ANTAKYA: Saint Peter’s, one of the world’s oldest rock churches, is a sacred rallying point for the isolated Christians still left in quake-hit Antakya in southeastern Turkiye, the city known in ancient times as Antioch.
“Since the earthquake, our community has scattered,” said worshipper Mari Ibri.
“Those who remain are trying to regroup. We each had our own church but, like mine, they have been destroyed.”
The landscape around the cave remains scarred by the disaster nearly three years ago, when two earthquakes devastated Hatay province on February 6, 2023 and its jewel, Antakya, the gateway to Syria.
Sad fields of rubble and the silhouettes of cracked, abandoned buildings still scar the city — all enveloped in the ever-present grey dust.
Since the earthquakes, Antakya city has emptied and the Christian community has shrunk from 350 families to fewer than 90, Father Dimitri Dogum told AFP.
“Before, Christmas at our house was grandiose,” Ibri recalled.
“Our churches were full. People came from everywhere.”
Ibri’s own church in the city center was rendered inaccessible by the earthquakes.
Now she and other worshippers gather at the cave on December 24 — Christmas Eve in some Christian calendars.
It is here, they believe, that Peter, the disciple Jesus assigned to found the Christian church, held his first religious service in the 1st century.
The rock church was later enlarged and 11th-century crusaders added a pale stone facade.
It is now a museum, opened to the faithful only on rare occasions.
Christmas Eve is one.
The morning sun was still glowing red in the sky when Fadi Hurigil, leader of Antakya’s Orthodox Christian community, and his assistants prepared the service.
They draped the stone altar and unpacked candles, holy oil, chalices and plastic chairs.
Out in front they placed figurines of Christ and three saints near a bottle of rough red wine, bread baskets and presents for the children.
The sound system played a recording of the bells of Saint Peter and Paul church, which now stands empty in Antakya city center.
“That was my church,” said Ibri, crossing herself. “They recorded the peals.”
Around one hundred worshippers soon squeezed into the incense-filled cave and at least as many congregated outside.
A large police contingent looked on. Sniffer dogs had already inspected the cave and esplanade.
“It’s normal,” said Iliye, a 72-year-old from Iskenderun, 60 kilometers (40 miles) further north. “We’re a minority. It’s to protect us.”
The slow chanting of Orthodox hymns heralded the start of the two-hour service, conducted entirely in chants sung in Arabic and Turkish by Dogum and another cleric.
“It’s very moving for us to be here in the world’s first cave church, where the first disciples gathered,” the priest said.
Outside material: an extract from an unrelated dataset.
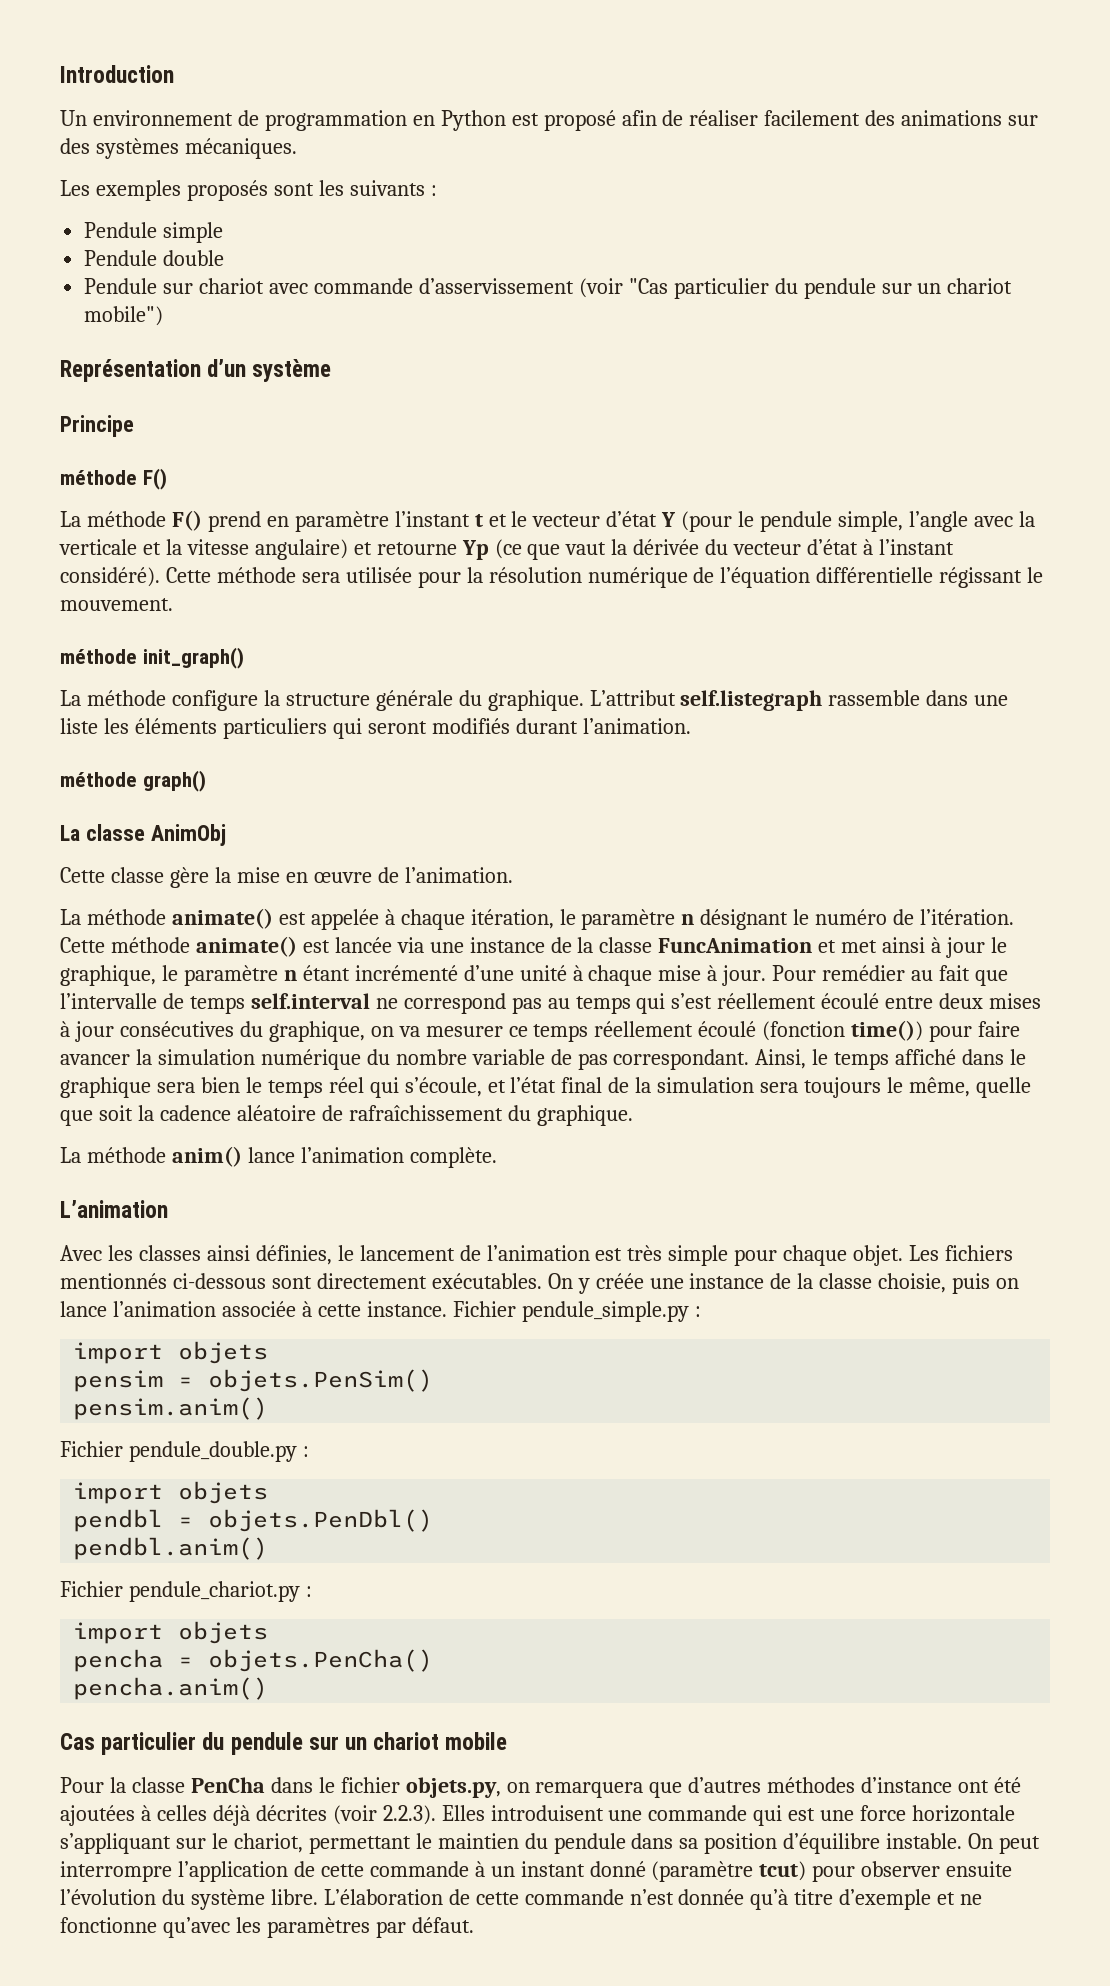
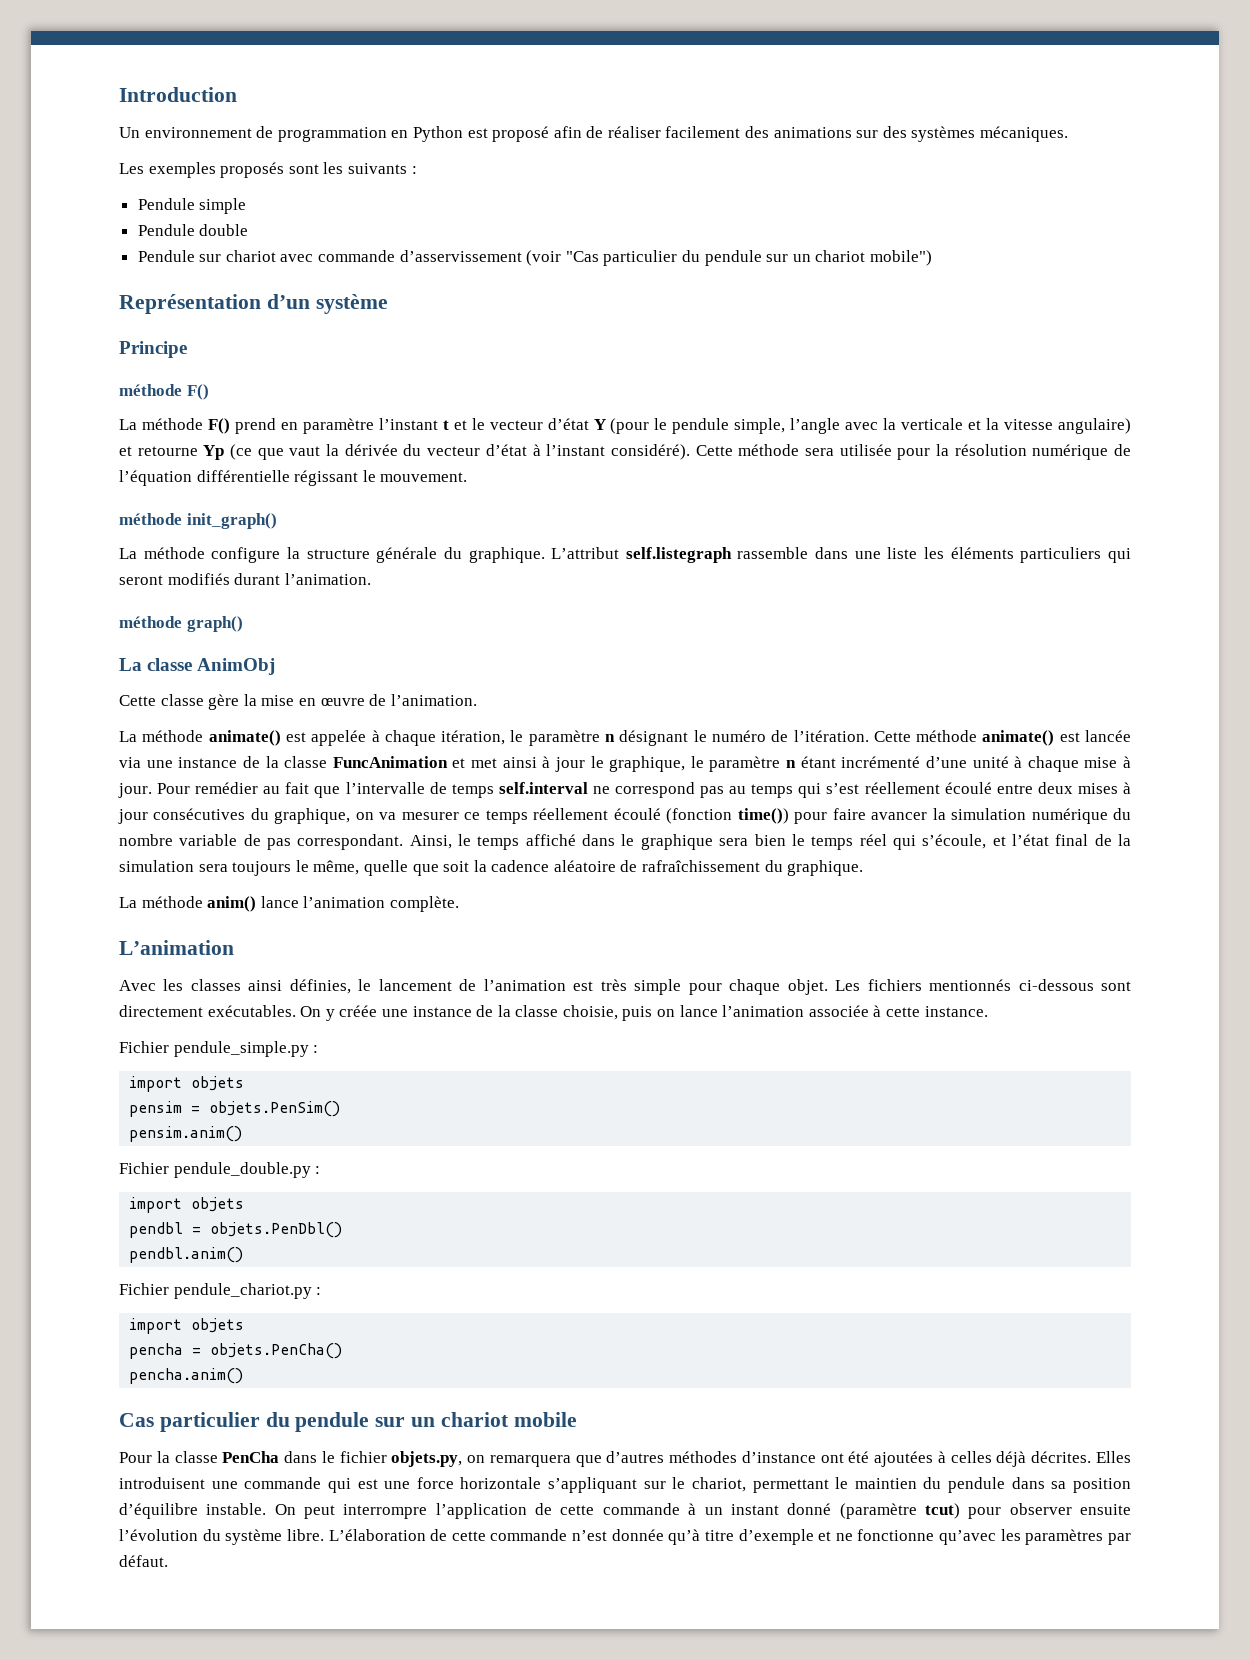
- On y créée une instance de la classe choisie, puis on lance l’animation associée à cette instance. Fichier pendule_simple.py :
+ On y créée une instance de la classe choisie, puis on lance l’animation associée à cette instance.
+ Fichier pendule_simple.py :
- Pour la classe PenCha dans le fichier objets.py, on remarquera que d’autres méthodes d’instance ont été ajoutées à celles déjà décrites (voir 2.2.3). Elles introduisent une commande qui est une force horizontale s’appliquant sur le chariot, permettant le maintien du pendule dans sa position d’équilibre instable.
+ Pour la classe PenCha dans le fichier objets.py, on remarquera que d’autres méthodes d’instance ont été ajoutées à celles déjà décrites. Elles introduisent une commande qui est une force horizontale s’appliquant sur le chariot, permettant le maintien du pendule dans sa position d’équilibre instable.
“There used to be crowds here,” he added.
“In 2022, there were at least 750 people outside, Christians and non-Christians alike.”
Since the earthquakes, the gathering has been much smaller, although it is now starting to grow again.
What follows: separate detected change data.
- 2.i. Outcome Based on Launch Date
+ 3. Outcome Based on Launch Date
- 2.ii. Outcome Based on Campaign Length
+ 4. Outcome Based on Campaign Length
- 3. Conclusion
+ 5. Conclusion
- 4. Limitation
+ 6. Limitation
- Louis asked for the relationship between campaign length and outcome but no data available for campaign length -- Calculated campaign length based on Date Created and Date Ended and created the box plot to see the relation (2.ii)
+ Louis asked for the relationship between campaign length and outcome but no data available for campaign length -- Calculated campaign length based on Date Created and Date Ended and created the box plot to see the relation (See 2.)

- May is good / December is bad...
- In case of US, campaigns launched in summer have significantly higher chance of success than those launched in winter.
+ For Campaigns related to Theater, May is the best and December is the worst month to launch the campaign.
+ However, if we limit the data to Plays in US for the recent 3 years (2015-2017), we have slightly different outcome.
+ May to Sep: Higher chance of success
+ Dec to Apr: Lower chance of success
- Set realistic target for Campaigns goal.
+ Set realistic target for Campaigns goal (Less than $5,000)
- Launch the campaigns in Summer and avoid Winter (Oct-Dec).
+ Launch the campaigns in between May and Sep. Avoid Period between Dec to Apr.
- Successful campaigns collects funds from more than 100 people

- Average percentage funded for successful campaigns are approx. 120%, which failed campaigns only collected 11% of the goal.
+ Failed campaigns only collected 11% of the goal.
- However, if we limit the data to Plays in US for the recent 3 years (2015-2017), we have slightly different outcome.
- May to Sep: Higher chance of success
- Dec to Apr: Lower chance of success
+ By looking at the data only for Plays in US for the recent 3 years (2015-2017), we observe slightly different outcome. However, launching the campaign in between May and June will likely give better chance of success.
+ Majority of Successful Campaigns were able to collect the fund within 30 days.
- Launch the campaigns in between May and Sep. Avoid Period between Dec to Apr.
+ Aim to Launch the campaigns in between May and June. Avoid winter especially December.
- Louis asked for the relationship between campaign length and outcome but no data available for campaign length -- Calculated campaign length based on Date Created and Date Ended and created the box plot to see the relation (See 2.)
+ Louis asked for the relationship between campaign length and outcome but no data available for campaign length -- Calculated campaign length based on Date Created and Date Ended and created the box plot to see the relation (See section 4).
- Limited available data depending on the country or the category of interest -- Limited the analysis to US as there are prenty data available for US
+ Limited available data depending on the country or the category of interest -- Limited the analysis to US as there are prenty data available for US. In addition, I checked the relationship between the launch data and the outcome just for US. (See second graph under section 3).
At the end of the service, when Christmas carols fill the air, Dogum and Hurigil cut a huge rectangular cake.
The Nativity scene at its center — Mary, baby Jesus, the ox and the ass — was edged with whipped cream.
“There’s the religious dimension but it’s also important that people can gather here again,” a worshipper said.
“After February 6, our fellow citizens scattered. But they’re starting to come back. We’re happy about that.”